ROMA – Un muro fatto di due no. Quello atteso, quasi scontato, di Beppe Grillo e del Movimento 5 Stelle. E quello, arrivato a sera, di Angelino Alfano che a nome del Pdl sbatte in faccia la porta al Pd e al dialogo. Pier Luigi Bersani chiude la sua ultima giornata di consultazioni con un doppio no, con numeri che non ci sono e con una proposta di “governo di cambiamento” che sembra seriamente destinata a non vedere mai la luce.
Chiude con una frase che senza dire nulla fa capire molto: ”Andrò al Quirinale e valuterò insieme al Presidente della Repubblica. Non ho diktat da fare, come leggo, devo portare una valutazione conclusiva fatta di numeri e anche di valutazioni politiche e con il Capo dello Stato il dialogo è sempre bello, corretto e produttivo”. Tradotto Bersani andrà da Napolitano a dire che non ce l’ha fatta, che i numeri non ci sono e che la porta era troppo stretta.

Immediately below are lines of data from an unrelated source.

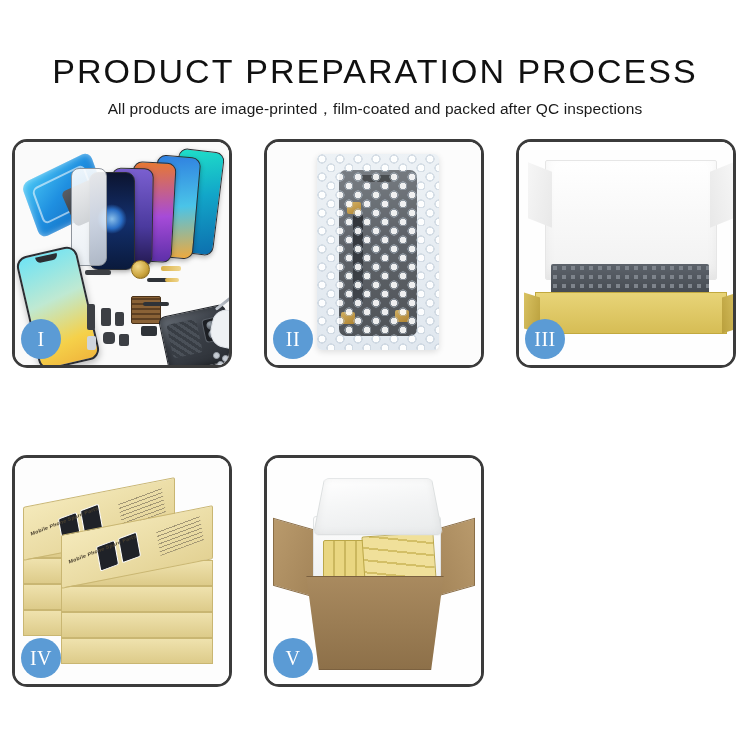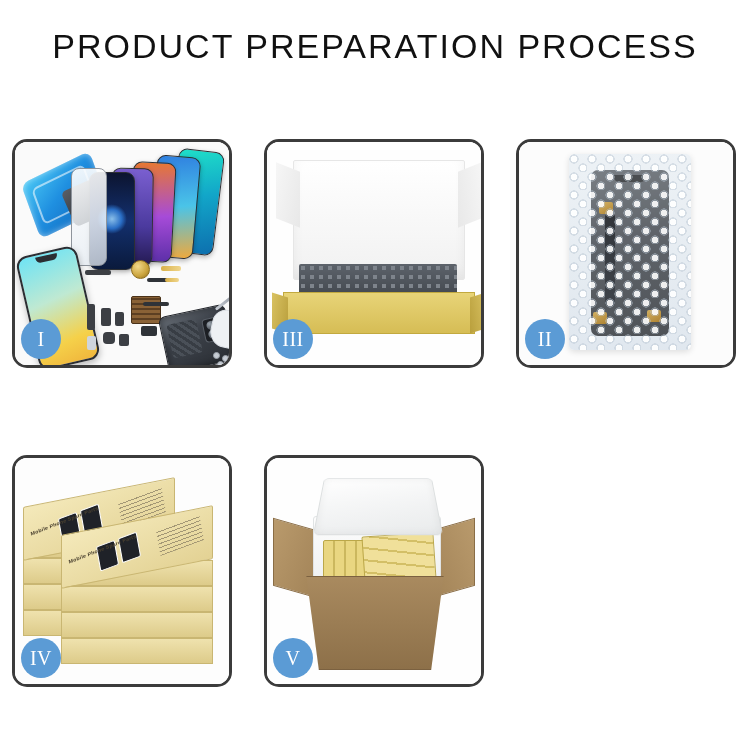--- a/index.html
+++ b/index.html
@@ -6,21 +6,21 @@
     margin: 0; padding: 0;
     width: 750px; height: 750px;
     background: #ffffff;
     font-family: "Liberation Sans", sans-serif;
     overflow: hidden;
   }
 
   .page { position: relative; width: 750px; height: 750px; background: #fff; }
 
   
-  .header { text-align: center; padding-top: 28px; }
+  .header { text-align: center; padding-top: 53px; }
   .title {
     font-family: "Liberation Sans", sans-serif;
     font-size: 34px;
     font-weight: 400;
     letter-spacing: 2.0px;
     color: #111111;
     line-height: 1.1;
     margin: 0;
     white-space: nowrap;
   }
@@ -356,20 +356,21 @@
     position:absolute; width:18px; height:24px; background:rgba(126,104,72,.55); border-radius:1px;
   }
 </style>
 </head>
 <body>
 
 <div class="page">
 
   <div class="header">
     <h1 class="title">PRODUCT PREPARATION PROCESS</h1>
+    <p class="subtitle">All products are image-printed，film-coated and packed after QC inspections</p>
   </div>
 
   <div class="grid">
 
     <div class="panel">
       <div class="panel-inner">
         <div class="scene p1-bg">
           <div class="film"></div>
           <div class="film-dark"></div>
 
@@ -411,43 +412,43 @@
               <div class="screw" style="left:4px;top:9px;"></div>
             </div>
           </div>
         </div>
       </div>
       <div class="badge">I</div>
     </div>
 
     <div class="panel">
       <div class="panel-inner">
-        <div class="scene p3-bg">
-          <div class="lid3"></div>
-          <div class="foam3"></div>
-          <div class="tray3"></div>
-        </div>
-      </div>
-      <div class="badge">III</div>
-    </div>
-
-    <div class="panel">
-      <div class="panel-inner">
         <div class="scene p2-bg">
           <div class="bubblebag">
             <div class="screen-in"></div>
             <div class="cable"></div>
             <div class="tape" style="left:30px;top:48px;"></div>
             <div class="tape" style="left:24px;top:158px;"></div>
             <div class="tape" style="left:78px;top:156px;"></div>
             <div class="bubbles"></div>
           </div>
         </div>
       </div>
       <div class="badge">II</div>
+    </div>
+
+    <div class="panel">
+      <div class="panel-inner">
+        <div class="scene p3-bg">
+          <div class="lid3"></div>
+          <div class="foam3"></div>
+          <div class="tray3"></div>
+        </div>
+      </div>
+      <div class="badge">III</div>
     </div>
 
     <div class="panel">
       <div class="panel-inner">
         <div class="scene p4-bg">
           <div class="stack">
 
             <div class="bx" style="left:0;top:56px;"></div>
             <div class="bx" style="left:0;top:82px;"></div>
             <div class="bx" style="left:0;top:108px;"></div>

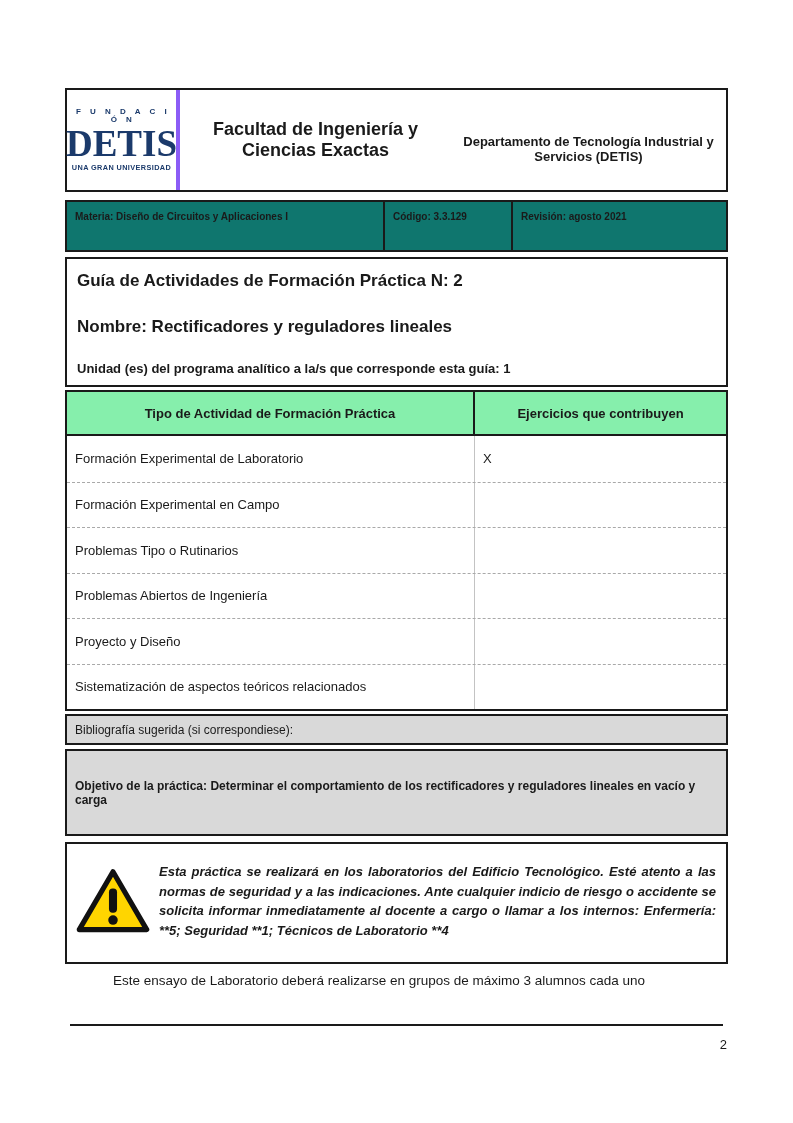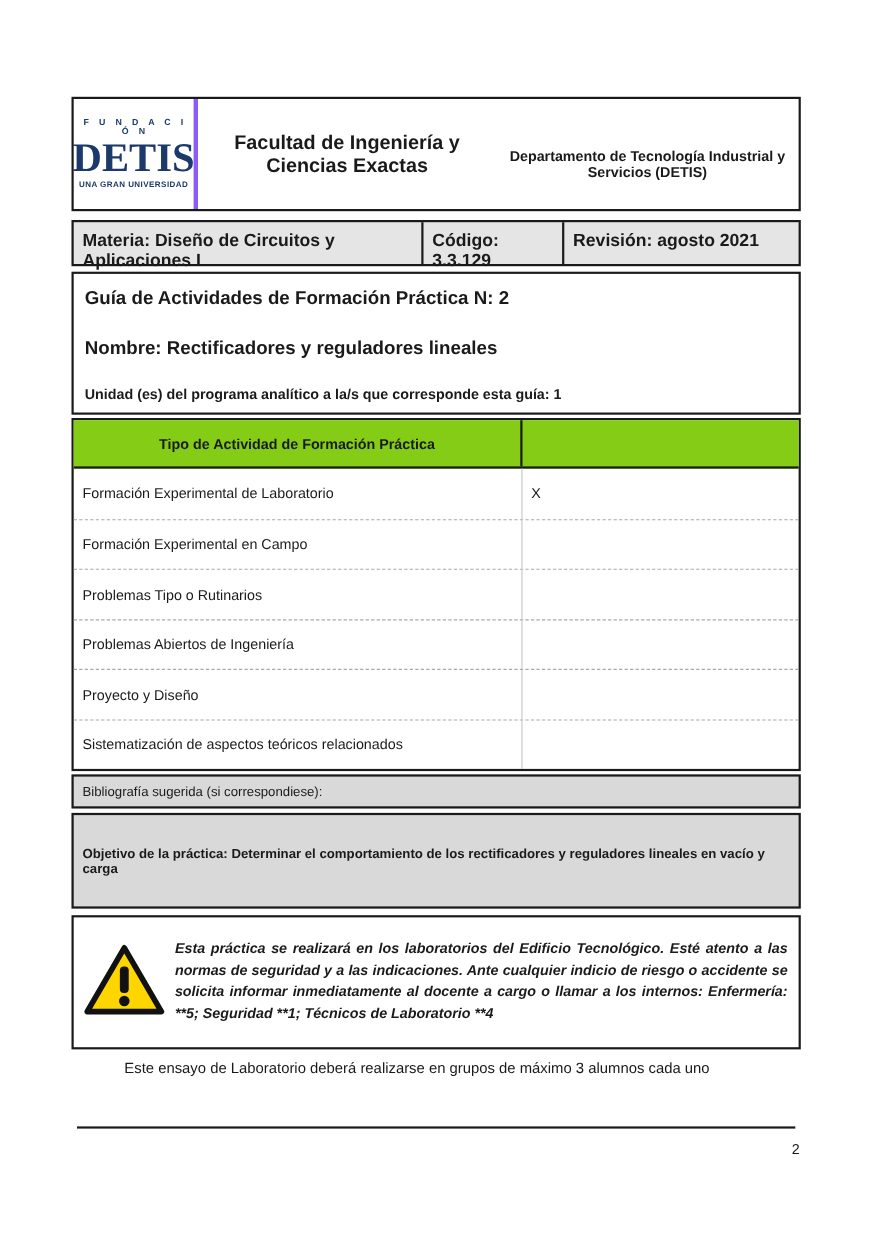--- a/index.html
+++ b/index.html
@@ -34,41 +34,41 @@
   .title-cell {
     flex: 1; display: flex; flex-direction: row;
     align-items: center; justify-content: center; text-align: center;
   }
   .fac-title { font-size: 18px; font-weight: bold; }
   .fac-sub   { font-size: 13px; font-weight: bold; margin-top: 18px; }
 
   
   .meta-row {
     display: flex; margin-top: 8px;
-    border: 2px solid #1a1a1a; background: #e5e5e5;
-    height: 42px; font-weight: bold; font-size: 16px;
+    border: 2px solid #1a1a1a; background: #0f766e;
+    height: 52px; font-weight: bold; font-size: 10px;
   }
   .meta-cell { display: flex; align-items: flex-start; padding: 9px 8px 0 8px; }
   .meta-materia { width: 318px; border-right: 2px solid #1a1a1a; }
   .meta-codigo  { width: 128px; border-right: 2px solid #1a1a1a; }
   .meta-revision{ flex: 1; }
 
   
   .guide-box {
     margin-top: 5px; border: 2px solid #1a1a1a;
     padding: 12px 10px 14px 10px; height: 130px; background: #fff;
   }
   .guide-line1, .guide-line2 { font-size: 17px; font-weight: bold; }
   .guide-line2 { margin-top: 26px; }
   .guide-line3 { font-size: 13px; font-weight: bold; margin-top: 24px; }
 
   
   .activity-table { margin-top: 3px; border: 2px solid #1a1a1a; background: #fff; }
   .thead {
-    display: flex; background: #84cc16; border-bottom: 2px solid #1a1a1a;
+    display: flex; background: #86efac; border-bottom: 2px solid #1a1a1a;
     font-weight: bold; font-size: 13px; height: 44px;
   }
   .thead .tcell { display: flex; align-items: center; justify-content: center; text-align: center; }
   .trow { display: flex; height: 45.5px; font-size: 13px; }
   .trow + .trow { border-top: 1px dashed #a9a9a9; }
   .trow .tcell { display: flex; align-items: center; padding: 0 8px; }
   .tcell.left  { width: 408px; }
   .thead .tcell.left { border-right: 2px solid #1a1a1a; }
   .trow  .tcell.left { border-right: 1px solid #c3c3c3; }
   .tcell.right { flex: 1; }
@@ -140,20 +140,21 @@
 
   <div class="guide-box">
     <div class="guide-line1">Guía de Actividades de Formación Práctica N: 2</div>
     <div class="guide-line2">Nombre: Rectificadores y reguladores lineales</div>
     <div class="guide-line3">Unidad (es) del programa analítico a la/s que corresponde esta guía: 1</div>
   </div>
 
   <div class="activity-table">
     <div class="thead">
       <div class="tcell left">Tipo de Actividad de Formación Práctica</div>
+      <div class="tcell right">Ejercicios que contribuyen</div>
     </div>
     <div class="trow">
       <div class="tcell left">Formación Experimental de Laboratorio</div>
       <div class="tcell right">X</div>
     </div>
     <div class="trow">
       <div class="tcell left">Formación Experimental en Campo</div>
       <div class="tcell right"></div>
     </div>
     <div class="trow">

Tutto frutto di una giornata iniziata male, con la consultazione in streaming col Movimento 5 Stelle. Consultazione reality il cui confine con la farsa è strettissimo. Come da attese non c’è Beppe Grillo. Ed è già un primo segnale: per trattare con Bersani non si scomoda neppure il portavoce. Ci sono le webcam e la platea di internet. Sembra trasparenza e certamente lo è. Ma è anche una diffida a Vito Crimi e Roberta Lombardi, a non trattare col “nemico”.
A Bersani gli M5S ripetono in modo pedissequo tutti i loro no. Compreso quello più importante, quello ad uscire dall’Aula. Perché se votare la fiducia era “impossibile” il leader del Pd ha almeno sperato di poterli convincere ad accomodarsi qualche minuto fuori dall’Aula di Palazzo Madama. Il tempo di votare la fiducia abbassando il quorum. Ma niente, M5S non si sposta di un millimetro neppure su questo. E, soprattutto, non fa nessuna proposta a Bersani: no è no e basta.
A quel punto a Bersani resta in teoria la strada dell’accordo col Pdl. Strada sgradita, difficile e politicamente punitiva. Il Pd perderebbe consensi, avrebbe un’azione di governo più che mutilata, dovrebbe trattare, e qui non si passa, anche sul prossimo inquilino del Quirinale. Qui è Bersani a dire di no. Al punto che, in serata, da Alfano arriva la certificazione della rottura: “‘La vicenda è chiusa e l’ha chiusa Bersani che ora si trova nel vicolo cieco in cui si e’ infilato. Sta a lui, ora, rovesciare la situazione, se vuole e se può, nell’interesse del Paese”.
In mezzo c’è lo scambio con Grillo. Scambio non proprio cordiale con Grillo che insulta dando a Bersani e ai partiti dei “puttanieri” (effetto Battiato?) e Bersani che replica sarcastico facendo gli “auguri ai salvatori della patria”. Quindi l’ultimo appello, rivolto sempre ai grillini: “Non sono io che mi rompo la testa, è l’Italia”. Appello destinato con tutta probabilità a rimanere inascoltato.
Per qualche ora, casomai, c’è lo spiraglio di una trattativa senza Bersani. Vito Crimi, infatti, rispondendo ad una serie di domande spiega: “Via Bersani, Napolitano faccia un altro nome e vediamo“. Sembra un’apertura ma Crimi ritratta (o precisa, a seconda dei punti di vista) dopo qualche minuto. La “colpa” è dei giornalisti che gli hanno fatto troppe domande tutte insieme e hanno estrapolato una frase. Crimi intendeva dire “incarico a noi”.
Prima, però, c’è da aspettare la notte e la salita al Colle di Bersani. Senza colpi di scena governo nuovo non ci sarà. Mario Monti se ne faccia una ragione. Proprio oggi ha spiegato di non vedere l’ora di passare la mano. Difficile dargli torto. Ma sembra che il momento ancora non sia arrivato.